**Provided records:**
━━━━━━━━━━━━━━━━
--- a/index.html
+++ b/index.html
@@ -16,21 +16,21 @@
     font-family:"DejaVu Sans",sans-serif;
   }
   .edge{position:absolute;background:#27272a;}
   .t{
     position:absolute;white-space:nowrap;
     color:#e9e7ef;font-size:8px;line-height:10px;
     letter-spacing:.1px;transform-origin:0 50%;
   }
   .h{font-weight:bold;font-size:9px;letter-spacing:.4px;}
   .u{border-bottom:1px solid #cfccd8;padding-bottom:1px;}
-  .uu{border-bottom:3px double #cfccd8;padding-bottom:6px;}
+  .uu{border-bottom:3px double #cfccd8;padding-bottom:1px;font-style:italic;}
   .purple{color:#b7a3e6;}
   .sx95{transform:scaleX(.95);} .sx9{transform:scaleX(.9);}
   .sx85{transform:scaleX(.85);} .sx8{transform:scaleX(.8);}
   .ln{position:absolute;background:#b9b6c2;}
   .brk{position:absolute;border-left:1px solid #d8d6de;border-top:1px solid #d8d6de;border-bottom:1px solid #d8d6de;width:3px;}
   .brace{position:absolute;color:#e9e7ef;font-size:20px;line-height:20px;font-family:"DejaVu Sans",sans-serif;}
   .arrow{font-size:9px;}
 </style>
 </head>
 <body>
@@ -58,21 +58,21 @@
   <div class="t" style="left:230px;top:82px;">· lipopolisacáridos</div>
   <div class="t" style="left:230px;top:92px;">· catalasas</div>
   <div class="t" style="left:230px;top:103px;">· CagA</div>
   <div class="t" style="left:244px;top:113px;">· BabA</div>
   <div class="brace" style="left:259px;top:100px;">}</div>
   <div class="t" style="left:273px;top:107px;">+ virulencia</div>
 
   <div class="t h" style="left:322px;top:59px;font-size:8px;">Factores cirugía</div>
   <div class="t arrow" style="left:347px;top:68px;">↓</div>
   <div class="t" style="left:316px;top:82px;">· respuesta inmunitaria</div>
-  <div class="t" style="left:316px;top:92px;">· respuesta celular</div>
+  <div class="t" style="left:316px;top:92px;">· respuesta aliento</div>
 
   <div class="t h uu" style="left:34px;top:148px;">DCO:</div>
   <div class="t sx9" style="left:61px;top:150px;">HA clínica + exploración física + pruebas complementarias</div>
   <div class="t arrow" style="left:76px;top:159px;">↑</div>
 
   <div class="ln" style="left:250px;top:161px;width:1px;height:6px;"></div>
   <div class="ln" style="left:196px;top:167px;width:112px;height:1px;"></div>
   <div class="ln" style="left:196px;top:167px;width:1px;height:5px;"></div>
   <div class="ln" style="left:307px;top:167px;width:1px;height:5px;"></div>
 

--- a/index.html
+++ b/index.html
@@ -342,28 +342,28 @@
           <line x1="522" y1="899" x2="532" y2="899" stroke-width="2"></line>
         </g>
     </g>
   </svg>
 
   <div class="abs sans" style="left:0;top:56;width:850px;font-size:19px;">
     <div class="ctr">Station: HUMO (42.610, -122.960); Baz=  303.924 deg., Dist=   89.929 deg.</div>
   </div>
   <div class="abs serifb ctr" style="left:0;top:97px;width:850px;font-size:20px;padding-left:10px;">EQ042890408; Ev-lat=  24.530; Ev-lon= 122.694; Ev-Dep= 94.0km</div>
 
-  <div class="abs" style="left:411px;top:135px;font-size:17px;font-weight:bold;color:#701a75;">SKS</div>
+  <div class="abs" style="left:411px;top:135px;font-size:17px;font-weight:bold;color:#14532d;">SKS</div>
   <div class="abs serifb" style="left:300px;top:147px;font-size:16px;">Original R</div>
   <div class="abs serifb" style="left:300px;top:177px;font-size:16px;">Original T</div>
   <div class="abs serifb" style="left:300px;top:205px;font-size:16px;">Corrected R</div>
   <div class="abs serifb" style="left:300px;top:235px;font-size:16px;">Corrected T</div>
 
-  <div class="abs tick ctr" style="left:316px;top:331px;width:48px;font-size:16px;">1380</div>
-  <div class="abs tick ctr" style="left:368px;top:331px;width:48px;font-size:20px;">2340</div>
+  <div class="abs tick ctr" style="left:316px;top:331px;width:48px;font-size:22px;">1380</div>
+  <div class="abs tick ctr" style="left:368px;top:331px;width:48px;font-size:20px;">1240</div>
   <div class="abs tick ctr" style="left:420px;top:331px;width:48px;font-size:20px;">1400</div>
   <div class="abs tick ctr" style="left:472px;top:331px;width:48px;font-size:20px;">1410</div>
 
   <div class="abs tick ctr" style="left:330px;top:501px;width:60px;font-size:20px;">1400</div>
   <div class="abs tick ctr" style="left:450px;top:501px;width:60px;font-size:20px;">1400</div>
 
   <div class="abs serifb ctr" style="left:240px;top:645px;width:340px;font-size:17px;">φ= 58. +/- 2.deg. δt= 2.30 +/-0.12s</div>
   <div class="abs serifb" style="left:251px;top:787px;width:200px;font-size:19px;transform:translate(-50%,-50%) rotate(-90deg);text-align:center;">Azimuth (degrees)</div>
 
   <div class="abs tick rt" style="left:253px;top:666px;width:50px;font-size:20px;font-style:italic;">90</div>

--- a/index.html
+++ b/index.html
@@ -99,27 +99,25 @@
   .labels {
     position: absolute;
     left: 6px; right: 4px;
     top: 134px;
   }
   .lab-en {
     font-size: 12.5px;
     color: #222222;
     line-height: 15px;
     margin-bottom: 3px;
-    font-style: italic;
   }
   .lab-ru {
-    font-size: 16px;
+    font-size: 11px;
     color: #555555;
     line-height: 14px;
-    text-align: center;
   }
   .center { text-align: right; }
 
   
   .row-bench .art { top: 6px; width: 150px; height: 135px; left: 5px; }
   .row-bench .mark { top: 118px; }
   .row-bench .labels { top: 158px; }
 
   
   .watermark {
━━━━━━━━━━━━━━━━
**Exercise brief:** Repeat the material in full. Change nothing.

**Solution to this task:**
--- a/index.html
+++ b/index.html
@@ -16,21 +16,21 @@
     font-family:"DejaVu Sans",sans-serif;
   }
   .edge{position:absolute;background:#27272a;}
   .t{
     position:absolute;white-space:nowrap;
     color:#e9e7ef;font-size:8px;line-height:10px;
     letter-spacing:.1px;transform-origin:0 50%;
   }
   .h{font-weight:bold;font-size:9px;letter-spacing:.4px;}
   .u{border-bottom:1px solid #cfccd8;padding-bottom:1px;}
-  .uu{border-bottom:3px double #cfccd8;padding-bottom:6px;}
+  .uu{border-bottom:3px double #cfccd8;padding-bottom:1px;font-style:italic;}
   .purple{color:#b7a3e6;}
   .sx95{transform:scaleX(.95);} .sx9{transform:scaleX(.9);}
   .sx85{transform:scaleX(.85);} .sx8{transform:scaleX(.8);}
   .ln{position:absolute;background:#b9b6c2;}
   .brk{position:absolute;border-left:1px solid #d8d6de;border-top:1px solid #d8d6de;border-bottom:1px solid #d8d6de;width:3px;}
   .brace{position:absolute;color:#e9e7ef;font-size:20px;line-height:20px;font-family:"DejaVu Sans",sans-serif;}
   .arrow{font-size:9px;}
 </style>
 </head>
 <body>
@@ -58,21 +58,21 @@
   <div class="t" style="left:230px;top:82px;">· lipopolisacáridos</div>
   <div class="t" style="left:230px;top:92px;">· catalasas</div>
   <div class="t" style="left:230px;top:103px;">· CagA</div>
   <div class="t" style="left:244px;top:113px;">· BabA</div>
   <div class="brace" style="left:259px;top:100px;">}</div>
   <div class="t" style="left:273px;top:107px;">+ virulencia</div>
 
   <div class="t h" style="left:322px;top:59px;font-size:8px;">Factores cirugía</div>
   <div class="t arrow" style="left:347px;top:68px;">↓</div>
   <div class="t" style="left:316px;top:82px;">· respuesta inmunitaria</div>
-  <div class="t" style="left:316px;top:92px;">· respuesta celular</div>
+  <div class="t" style="left:316px;top:92px;">· respuesta aliento</div>
 
   <div class="t h uu" style="left:34px;top:148px;">DCO:</div>
   <div class="t sx9" style="left:61px;top:150px;">HA clínica + exploración física + pruebas complementarias</div>
   <div class="t arrow" style="left:76px;top:159px;">↑</div>
 
   <div class="ln" style="left:250px;top:161px;width:1px;height:6px;"></div>
   <div class="ln" style="left:196px;top:167px;width:112px;height:1px;"></div>
   <div class="ln" style="left:196px;top:167px;width:1px;height:5px;"></div>
   <div class="ln" style="left:307px;top:167px;width:1px;height:5px;"></div>
 

--- a/index.html
+++ b/index.html
@@ -342,28 +342,28 @@
           <line x1="522" y1="899" x2="532" y2="899" stroke-width="2"></line>
         </g>
     </g>
   </svg>
 
   <div class="abs sans" style="left:0;top:56;width:850px;font-size:19px;">
     <div class="ctr">Station: HUMO (42.610, -122.960); Baz=  303.924 deg., Dist=   89.929 deg.</div>
   </div>
   <div class="abs serifb ctr" style="left:0;top:97px;width:850px;font-size:20px;padding-left:10px;">EQ042890408; Ev-lat=  24.530; Ev-lon= 122.694; Ev-Dep= 94.0km</div>
 
-  <div class="abs" style="left:411px;top:135px;font-size:17px;font-weight:bold;color:#701a75;">SKS</div>
+  <div class="abs" style="left:411px;top:135px;font-size:17px;font-weight:bold;color:#14532d;">SKS</div>
   <div class="abs serifb" style="left:300px;top:147px;font-size:16px;">Original R</div>
   <div class="abs serifb" style="left:300px;top:177px;font-size:16px;">Original T</div>
   <div class="abs serifb" style="left:300px;top:205px;font-size:16px;">Corrected R</div>
   <div class="abs serifb" style="left:300px;top:235px;font-size:16px;">Corrected T</div>
 
-  <div class="abs tick ctr" style="left:316px;top:331px;width:48px;font-size:16px;">1380</div>
-  <div class="abs tick ctr" style="left:368px;top:331px;width:48px;font-size:20px;">2340</div>
+  <div class="abs tick ctr" style="left:316px;top:331px;width:48px;font-size:22px;">1380</div>
+  <div class="abs tick ctr" style="left:368px;top:331px;width:48px;font-size:20px;">1240</div>
   <div class="abs tick ctr" style="left:420px;top:331px;width:48px;font-size:20px;">1400</div>
   <div class="abs tick ctr" style="left:472px;top:331px;width:48px;font-size:20px;">1410</div>
 
   <div class="abs tick ctr" style="left:330px;top:501px;width:60px;font-size:20px;">1400</div>
   <div class="abs tick ctr" style="left:450px;top:501px;width:60px;font-size:20px;">1400</div>
 
   <div class="abs serifb ctr" style="left:240px;top:645px;width:340px;font-size:17px;">φ= 58. +/- 2.deg. δt= 2.30 +/-0.12s</div>
   <div class="abs serifb" style="left:251px;top:787px;width:200px;font-size:19px;transform:translate(-50%,-50%) rotate(-90deg);text-align:center;">Azimuth (degrees)</div>
 
   <div class="abs tick rt" style="left:253px;top:666px;width:50px;font-size:20px;font-style:italic;">90</div>

--- a/index.html
+++ b/index.html
@@ -99,27 +99,25 @@
   .labels {
     position: absolute;
     left: 6px; right: 4px;
     top: 134px;
   }
   .lab-en {
     font-size: 12.5px;
     color: #222222;
     line-height: 15px;
     margin-bottom: 3px;
-    font-style: italic;
   }
   .lab-ru {
-    font-size: 16px;
+    font-size: 11px;
     color: #555555;
     line-height: 14px;
-    text-align: center;
   }
   .center { text-align: right; }
 
   
   .row-bench .art { top: 6px; width: 150px; height: 135px; left: 5px; }
   .row-bench .mark { top: 118px; }
   .row-bench .labels { top: 158px; }
 
   
   .watermark {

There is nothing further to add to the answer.